Juni's Journal

Juniper's Art Advice

Friday, July 24th 2020

Why do you want to draw?

characters, environments, landscapes, self expression?

Mindset

Learning is a process, and if you don’t enjoy the process, you won’t learn.

Sucking is the first step at being sorta good. So be okay with sucking

Comparison / The gap (instagram) - what you can currently able to do doesn’t match what you want to be able to do - accept and come to terms with this

Workflow

A good beginners workflow for getting to a finished work should be this.

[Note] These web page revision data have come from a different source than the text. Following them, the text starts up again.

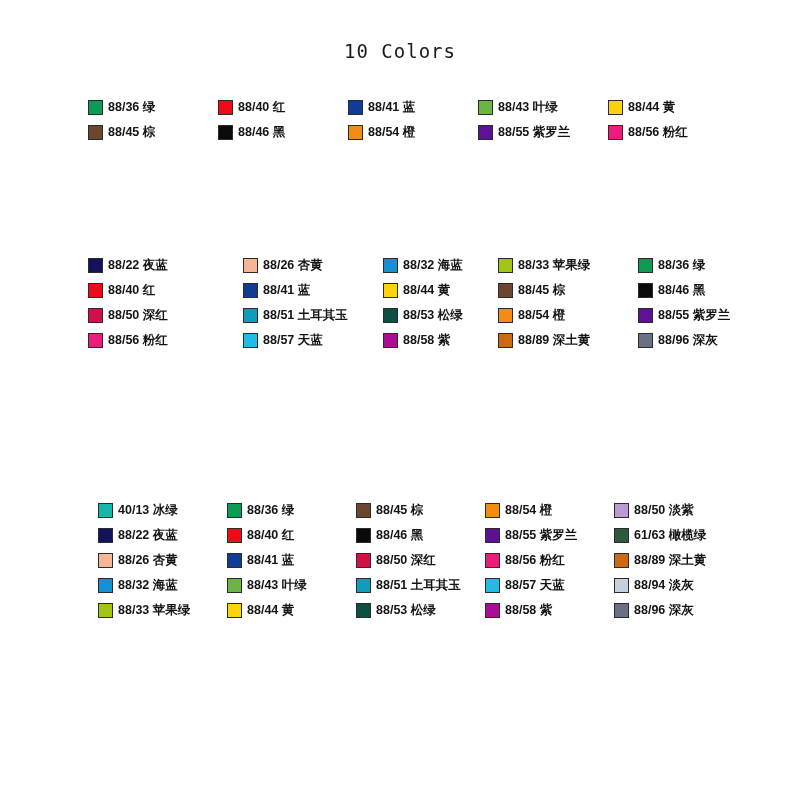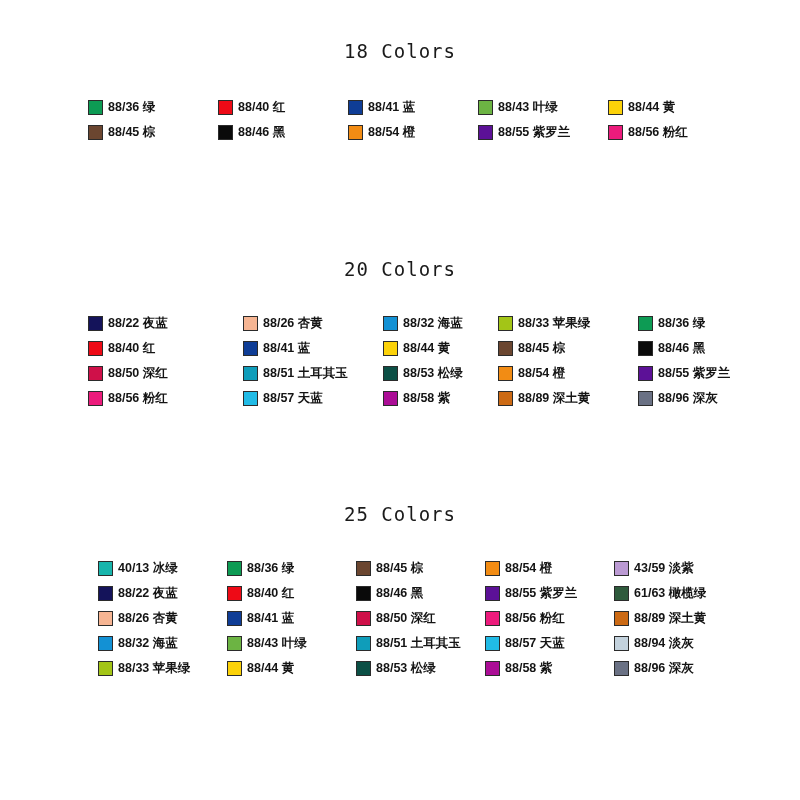--- a/index.html
+++ b/index.html
@@ -94,21 +94,21 @@
     padding-left: 98px;
     justify-content: start;
   }
 </style>
 </head>
 <body>
 
 <div class="page">
 
   <section class="section" id="section-10">
-    <div class="section-title">18 Colors</div>
+    <div class="section-title">10 Colors</div>
     <div class="swatch-grid" id="grid-10">
         <div class="swatch-item" style="grid-area: 1 / 1;">
           <span class="swatch-chip" style="background: rgb(13, 155, 84); border-color: rgb(43, 43, 43);"></span>
           <span class="swatch-label">88/36 绿</span>
         </div>
         <div class="swatch-item" style="grid-area: 1 / 2;">
           <span class="swatch-chip" style="background: rgb(238, 10, 22); border-color: rgb(43, 43, 43);"></span>
           <span class="swatch-label">88/40 红</span>
         </div>
         <div class="swatch-item" style="grid-area: 1 / 3;">
@@ -140,21 +140,20 @@
           <span class="swatch-label">88/55 紫罗兰</span>
         </div>
         <div class="swatch-item" style="grid-area: 2 / 5;">
           <span class="swatch-chip" style="background: rgb(236, 27, 124); border-color: rgb(43, 43, 43);"></span>
           <span class="swatch-label">88/56 粉红</span>
         </div>
       </div>
   </section>
 
   <section class="section" id="section-20">
-    <div class="section-title">20 Colors</div>
     <div class="swatch-grid" id="grid-20">
         <div class="swatch-item" style="grid-area: 1 / 1;">
           <span class="swatch-chip" style="background: rgb(20, 19, 90); border-color: rgb(43, 43, 43);"></span>
           <span class="swatch-label">88/22 夜蓝</span>
         </div>
         <div class="swatch-item" style="grid-area: 1 / 2;">
           <span class="swatch-chip" style="background: rgb(246, 181, 147); border-color: rgb(43, 43, 43);"></span>
           <span class="swatch-label">88/26 杏黄</span>
         </div>
         <div class="swatch-item" style="grid-area: 1 / 3;">
@@ -226,21 +225,20 @@
           <span class="swatch-label">88/89 深土黄</span>
         </div>
         <div class="swatch-item" style="grid-area: 4 / 5;">
           <span class="swatch-chip" style="background: rgb(106, 113, 132); border-color: rgb(43, 43, 43);"></span>
           <span class="swatch-label">88/96 深灰</span>
         </div>
       </div>
   </section>
 
   <section class="section" id="section-25">
-    <div class="section-title">25 Colors</div>
     <div class="swatch-grid" id="grid-25">
         <div class="swatch-item" style="grid-area: 1 / 1;">
           <span class="swatch-chip" style="background: rgb(24, 181, 172); border-color: rgb(43, 43, 43);"></span>
           <span class="swatch-label">40/13 冰绿</span>
         </div>
         <div class="swatch-item" style="grid-area: 2 / 1;">
           <span class="swatch-chip" style="background: rgb(20, 19, 90); border-color: rgb(43, 43, 43);"></span>
           <span class="swatch-label">88/22 夜蓝</span>
         </div>
         <div class="swatch-item" style="grid-area: 3 / 1;">
@@ -310,21 +308,21 @@
         <div class="swatch-item" style="grid-area: 4 / 4;">
           <span class="swatch-chip" style="background: rgb(33, 187, 230); border-color: rgb(43, 43, 43);"></span>
           <span class="swatch-label">88/57 天蓝</span>
         </div>
         <div class="swatch-item" style="grid-area: 5 / 4;">
           <span class="swatch-chip" style="background: rgb(171, 13, 150); border-color: rgb(43, 43, 43);"></span>
           <span class="swatch-label">88/58 紫</span>
         </div>
         <div class="swatch-item" style="grid-area: 1 / 5;">
           <span class="swatch-chip" style="background: rgb(187, 154, 211); border-color: rgb(43, 43, 43);"></span>
-          <span class="swatch-label">43/59 淡紫</span>
+          <span class="swatch-label">88/50 淡紫</span>
         </div>
         <div class="swatch-item" style="grid-area: 2 / 5;">
           <span class="swatch-chip" style="background: rgb(46, 90, 60); border-color: rgb(43, 43, 43);"></span>
           <span class="swatch-label">61/63 橄榄绿</span>
         </div>
         <div class="swatch-item" style="grid-area: 3 / 5;">
           <span class="swatch-chip" style="background: rgb(204, 106, 20); border-color: rgb(43, 43, 43);"></span>
           <span class="swatch-label">88/89 深土黄</span>
         </div>
         <div class="swatch-item" style="grid-area: 4 / 5;">

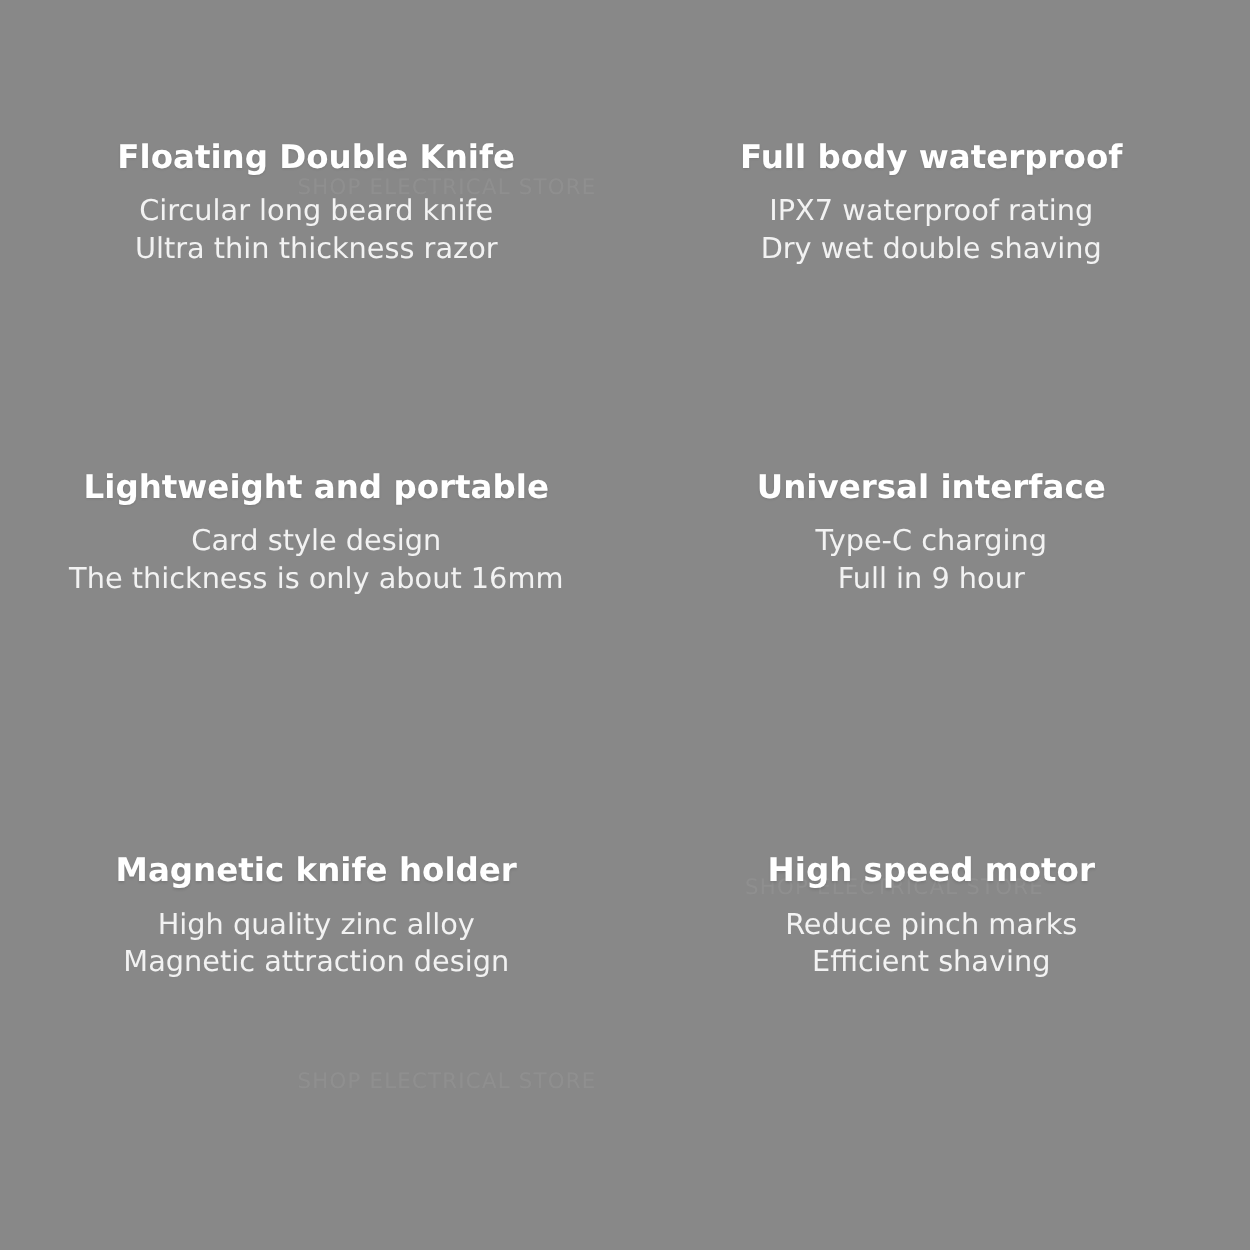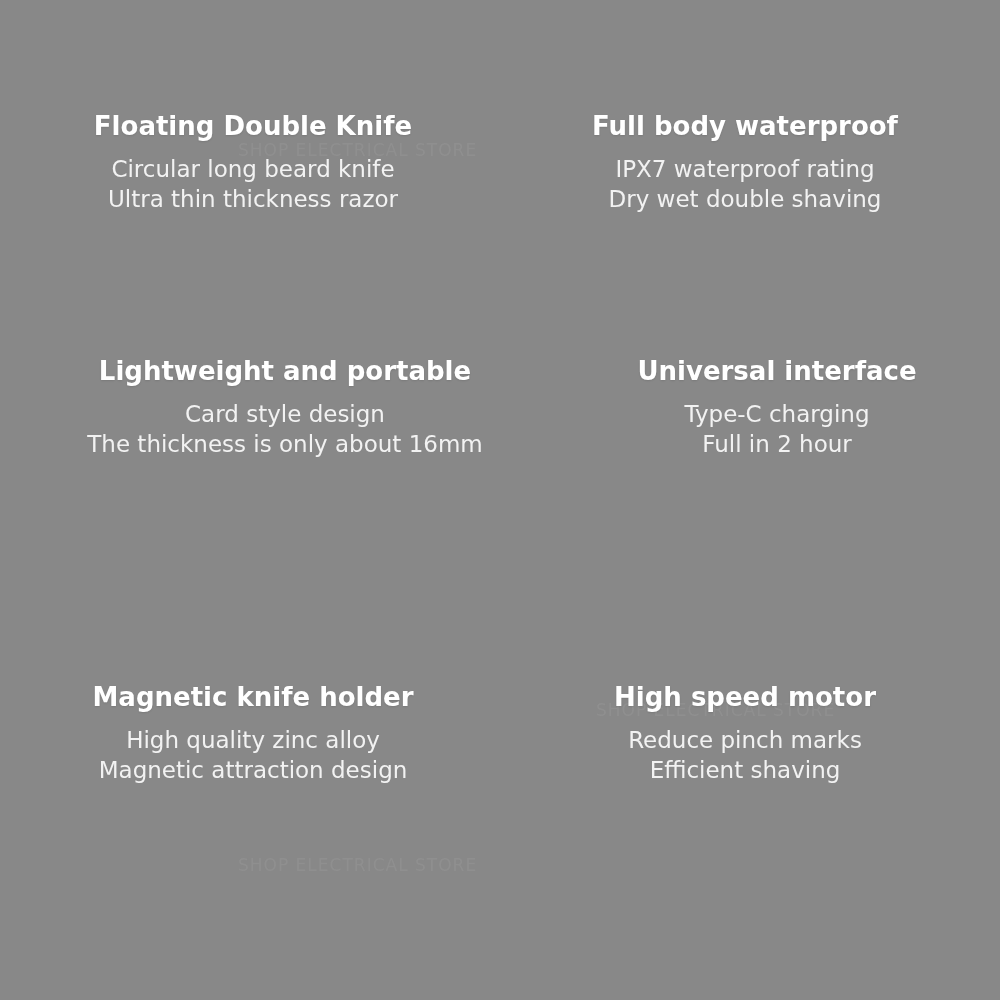--- a/index.html
+++ b/index.html
@@ -66,21 +66,21 @@
     color: #f2f2f2;
     font-weight: 400;
   }
   .feature .sub div { white-space: nowrap; }
 
   
   .col-left  { left: 38px; }
   .col-right { left: 530px; }
 
   .row-1 { top: 112px; }
-  .row-2 { top: 357px; margin-left: 32px; }
+  .row-2 { top: 376px; }
   .row-3 { top: 683px; }
 </style>
 </head>
 <body>
 
 <div class="page">
 
   <div class="watermark wm-1">SHOP ELECTRICAL STORE</div>
   <div class="watermark wm-2">SHOP ELECTRICAL STORE</div>
   <div class="watermark wm-3">SHOP ELECTRICAL STORE</div>
@@ -108,21 +108,21 @@
       <div class="sub">
         <div>Card style design</div>
         <div>The thickness is only about 16mm</div>
       </div>
     </div>
 
     <div class="feature col-right row-2">
       <div class="title">Universal interface</div>
       <div class="sub">
         <div>Type-C charging</div>
-        <div>Full in 2 hour</div>
+        <div>Full in 9 hour</div>
       </div>
     </div>
 
     <div class="feature col-left row-3">
       <div class="title">Magnetic knife holder</div>
       <div class="sub">
         <div>High quality zinc alloy</div>
         <div>Magnetic attraction design</div>
       </div>
     </div>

  • Rough sketch for getting to the pose you want - use construction lines, blocks and balls
  • Sketch the gesture or pose you want, to work on the proportions and dimensions you want.
  • Re-sketch or ink the lines to get the boundaries for filling you want, optionally using line weight to communicate depth or shadow
  • Fill your lines with color
  • Shade or lighten your fills to add value

Not every piece you work on needs to be as finished as others. If you do a rough sketch you really like, you can take it to the next step.

And while you might like where you got in one drawing session, taking a break between these steps and coming back will give you fresher eyes to improve your works! Go with the flow!

Practice

daily practice helps a lot for growth!

Practicing your sketches is the most important part, as getting those poses and proportions better over time is what will bring you the most joy - you can ink, color and shade a sketch, but if that sketch doesn’t have the proportions you like, colouring it and shading it won’t make it too much better.

Daily Prompts

My first ‘Inktober’ I was still very much a beginner artist. Inktober is a 30 day challenge where I guess experienced artists practice their inking techniques.

I chose not to make that my goal. Instead, I aimed to do a sketch for the prompt every day, as a short 20-30 minute sketch was something I knew I could achieve every day. I did have sketches I took through to inking and even colouring, but that was the cherry on the cake, not the goal.

I did put further restrictions on my challenge: My picture needed to have Juniper in it. While I did loosen that for some days, and instead drew my friend’s OCs where I felt like it :) But every day by default I decided beforehand that I was probably drawing Juni.

While my intention was to draw one sketch every day, some days I didn’t have the energy to, but others I had more, so I played catch up. I did skip a prompt too, and came back to it when I had more energy and a better idea.

By the end of the month, I had my 30 pieces! Some were more finished than others, some were just fun ideas waiting to be drawn better again some day.

Things that helped me become a better artist this last year

  • encouragement from other artists
  • daily practice, even if you just sketch figures for 15 minutes
  • learning to see the line in your head before you draw it
  • realising when you're drawing the symbol of something, rather than how depicting how it actually looks
  • using reference material (like photos or anatomy guides) is vital when learning, don't rely on the imagination as much as you think you should.
  • replicating other's peoples drawings and art is acceptable for learning purposes, so long as you don't publish it, put it in your gallery or portfolio, or share it publicly, trying to pass it off as 'i did this'. (sharing it in learning environments is fine)
  • learn to see and draw a gesture - drawing characters standing and waving is a gesture, but getting them doing something or posing interestingly will make your drawings more dynamic!